In the fourth quarter of 2003, the Company completed an internal reorganization and legal entity restructuring plan to simplify NIC’s corporate structure, standardize business development and contracting practices, increase internal operating efficiencies through reduced administrative costs, and concentrate all companies under one subsidiary, NICUSA. As of December 31, 2003, most operating subsidiaries had been or were in the process of being converted to single member limited liability companies (LLCs) directly owned by NICUSA. Management believes the restructuring will be treated as tax-free reorganizations or liquidations. As a result of the restructuring, certain NOL carryforwards relating to the Company’s NIC Conquest business that were generated prior to the date the Company acquired 100% ownership of NIC Conquest can now be utilized by NICUSA. Consequently, in the fourth quarter of 2003, the Company released the deferred tax asset valuation allowance relating to NIC Conquest totaling $3,214,026.

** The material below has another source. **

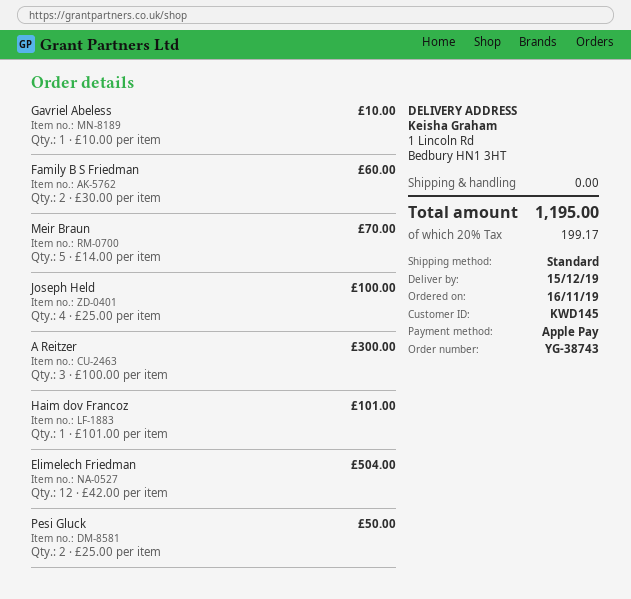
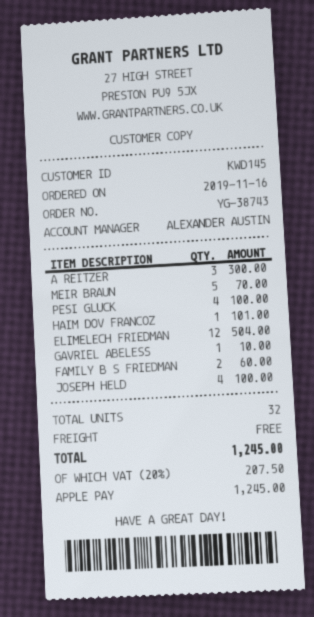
Pesi Gluck: 2 for 50.00 -> 4 for 100.00
tax: 20% = 199.17 -> 20% = 207.50
total: 1195.00 -> 1245.00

In the fourth quarter of 2003, management identified certain deferred tax assets pertaining to section 197 intangible asset amortization that the Company had not recognized since the acquisition of NIC Conquest in January 2000. The Company believes that it is more likely than not that it will be able to utilize this deferred tax asset in the future. Accordingly, in the fourth quarter of 2003, the Company recognized an additional deferred tax asset totaling $1,483,386. The Company also identified certain estimated state NOL carryforwards that it had previously recognized that it may be unable to use. Based on a review of applicable state tax statutes, the Company concluded that there is substantial doubt it would be able to realize the full amount of certain estimated NOL carryforwards in states where the Company cannot file a consolidated income tax return. As a result, in the fourth quarter of 2003, the Company reduced its net deferred tax asset by $483,386.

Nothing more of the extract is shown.